Postby breakfastime » Thu Apr 07, 2005 8:51 am

[updated:LAST EDITED ON Apr-07-05 AT 04:54 AM (EST)]"Every drummer or bass player we've ever known had to be stripped down and rebuilt, void of all the fancy and cluttered playing that seems to ruin a blues groove. Simplicity rules."

Well, NOW I know what to get if I ever decide to have a tattoo!

So true! I love playing blues bass, honestly. It really seems to me that if I've played the bass for a while-a couple of songs or a couple of hours-I enjoy playing guitar that much more once I make the switch.

I get to "cut loose" suddenly.

They are different instruments (duh) but more importantly, they have different ROLES in the music.

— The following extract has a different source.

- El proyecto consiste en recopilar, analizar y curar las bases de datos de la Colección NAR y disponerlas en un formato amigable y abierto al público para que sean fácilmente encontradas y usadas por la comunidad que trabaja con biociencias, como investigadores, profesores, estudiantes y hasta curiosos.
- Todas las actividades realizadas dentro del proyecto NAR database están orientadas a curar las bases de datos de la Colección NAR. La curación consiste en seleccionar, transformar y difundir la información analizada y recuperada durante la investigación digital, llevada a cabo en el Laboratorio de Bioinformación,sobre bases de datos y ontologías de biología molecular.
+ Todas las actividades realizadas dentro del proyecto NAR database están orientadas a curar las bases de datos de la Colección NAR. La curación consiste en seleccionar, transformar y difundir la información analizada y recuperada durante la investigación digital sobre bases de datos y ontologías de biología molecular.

A lot of guitar players just don't GET the bass-I started out drumming before picking up the bass, all the while drooling over the guitars at the music store where I was taking drum lessons...

I can play some pretty spiffy stuff on the bass(like be-bop sax solos), but wouldn't DARE inject that stuff into a blues, or Motown, or C&W song. It would be dumb. I'm not interested in "crossing musical boundaries" or "stretching the limits" or "showing what I can do"- my main interest in any musical situation is serving the music.

No wonder I'm always broke...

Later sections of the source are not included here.